Eski ve yaygın bir yabani sebze olan eğrelti otları, benzersiz biçimleri ve lezzetleri nedeniyle “Dağ hazinelerinin Kralı” veya “Dağ sebzelerinin Kralı” olarak bilinir. Sadece insanların sofralarında yer alan bir lezzet değil, aynı zamanda derin bir kültürel miras da taşıyor. Ancak lezzetinin tadını çıkarırken sağlık risklerine de dikkat etmemiz gerekiyor. Daha sonra, bu eşsiz bitkiyi birçok açıdan derinlemesine anlayacağız.

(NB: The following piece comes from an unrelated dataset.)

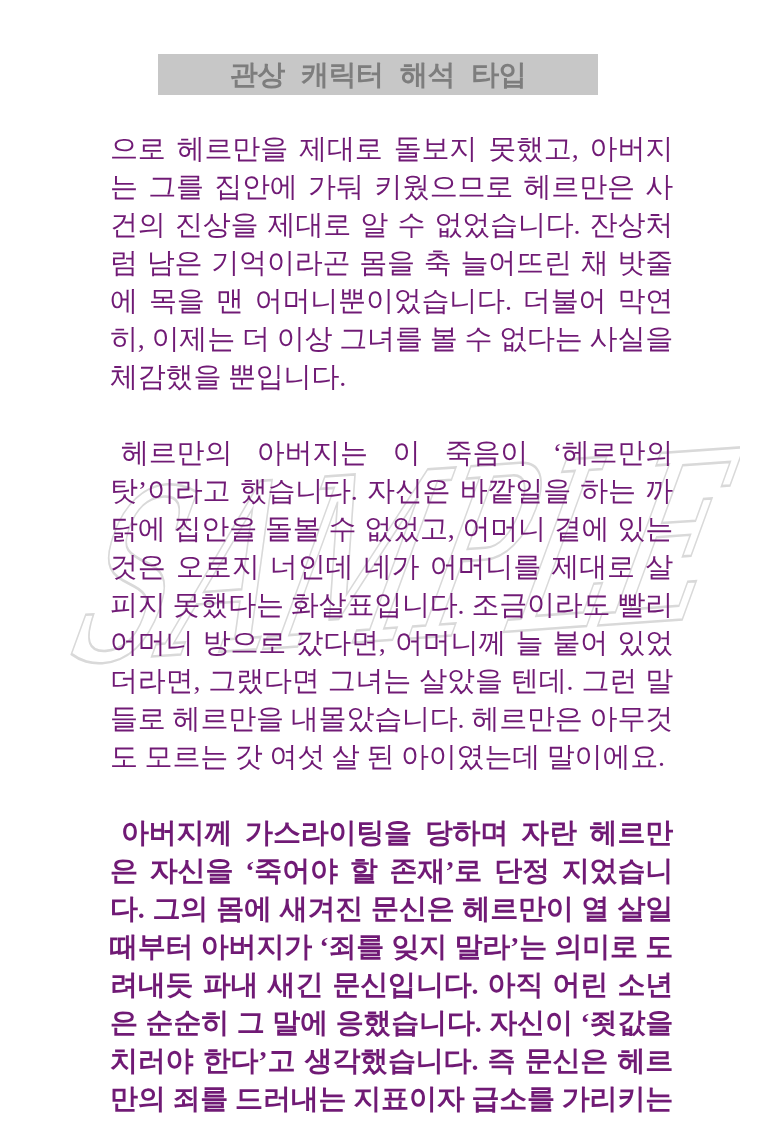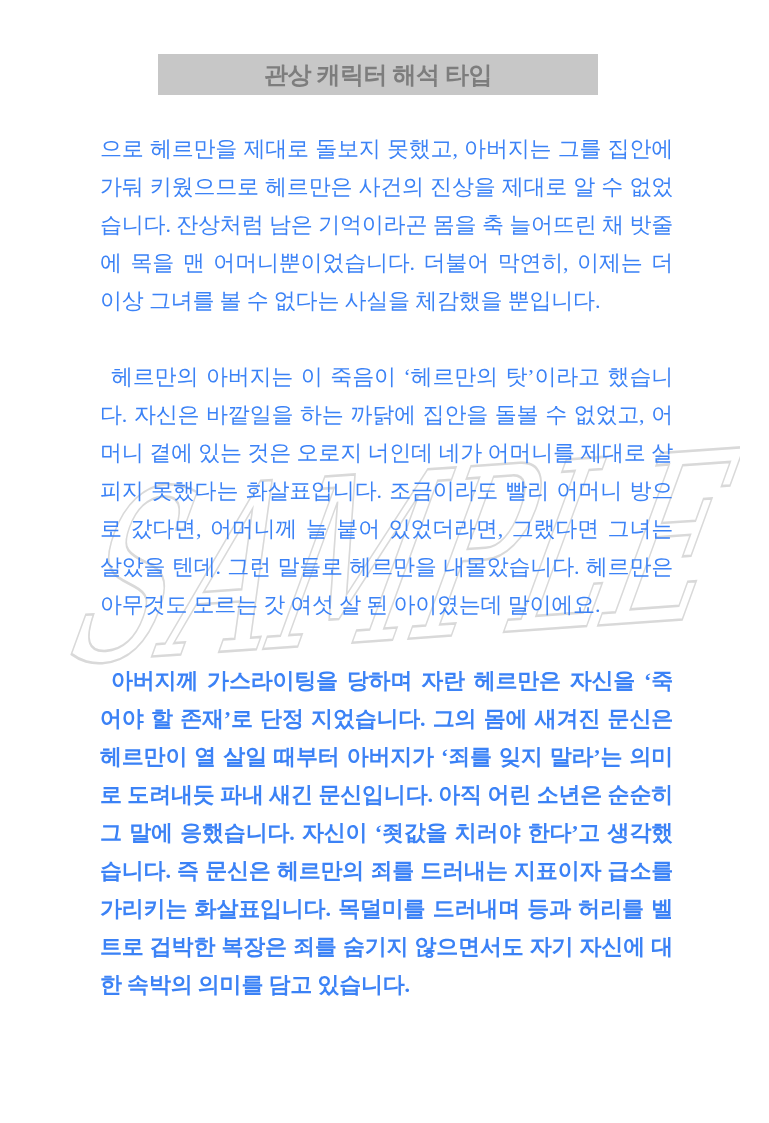"관상 캐릭터 해석 타입" .header-title { font-family: Liberation Serif, serif -> Liberation Mono, monospace; font-size: 24px -> 28px }
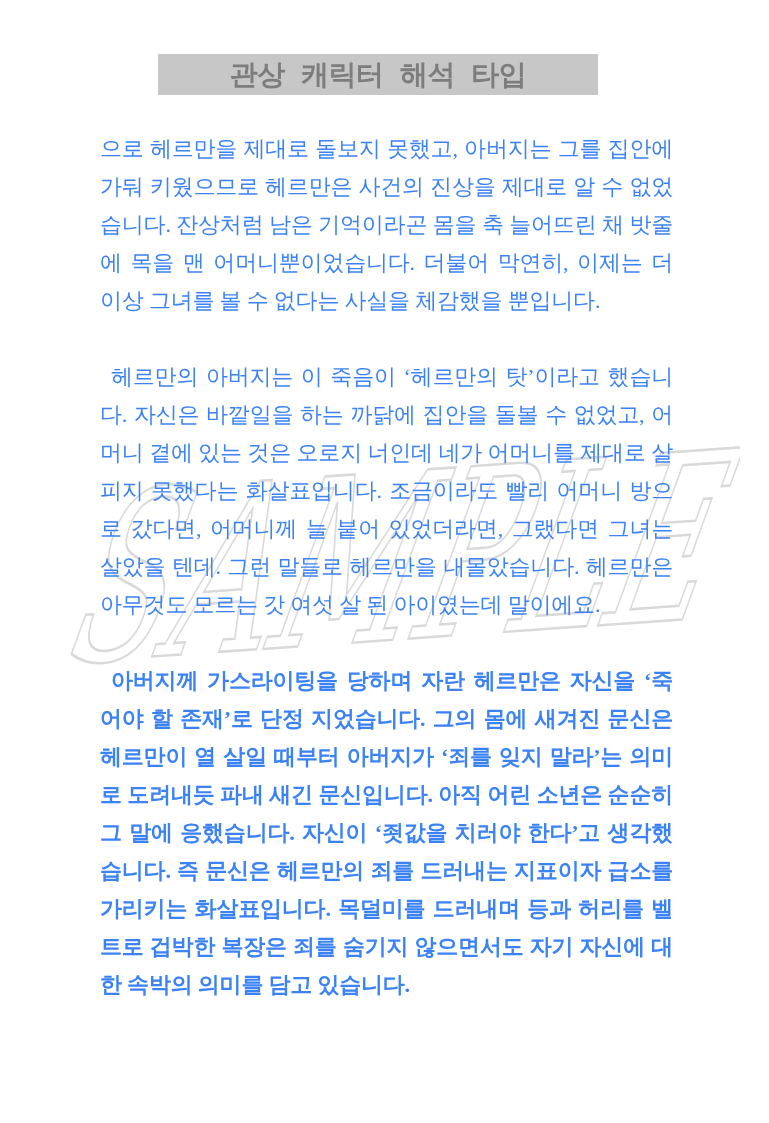"으로 헤르만을 제대로 돌보지 못했고," .content p { color: #3b82f6 -> #701a75; font-size: 22px -> 28px; margin: 0 0 38px 4px -> 0 0 38px 14px }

Eğreltiotu: Tarihçesi ve Özellikleri Eğrelti otları, çok yıllık bir bitki türü olarak geniş eğrelti otları ailesinin bir üyesidir. Tüm dünyada yaygın olarak yayılış göstermekte olup, ülkemizde ağırlıklı olarak 200 ila 1200 metre yükseklikteki yamaçlarda, orman kenarlarında, seyrek ormanlarda veya çalılıklarda yetişmektedir. Tarihsel kayıtlar ve kültürel izler Eğrelti otunun tüketiminin çok uzun bir tarihi vardır. İlkbahar ve Sonbahar dönemi gibi erken bir dönemde, "Şiir Kitabı"nda eskilerin eğrelti otları topladığı sahneyi kaydeden "Nanshan Dağı'nın dik yamacı, eğrelti otlarını toplayan" bir şiir vardı. Ming Hanedanlığı döneminde Li Shizhen, "Materia Medica Özeti"nde eğrelti otlarının biçimini ve yeme yöntemini ayrıntılı olarak anlattı: "Eğreltiotları dağların her yerinde bulunur.
Tomurcuklar Mart ayında doğar, yumruk bir çocuğun yumruğu gibi kavislidir, uzunluğu bir anka kuşu kuyruğu gibi yayılır ve yüksekliği üç veya dört fittir. Saplar yumuşayınca alınır, tükürüğün alınması için gri çorbada kaynatılır ve sebze yapmak için güneşte kurutulur. Tadı tatlı ve pürüzsüzdür, ayrıca sirke ile de yenilebilir."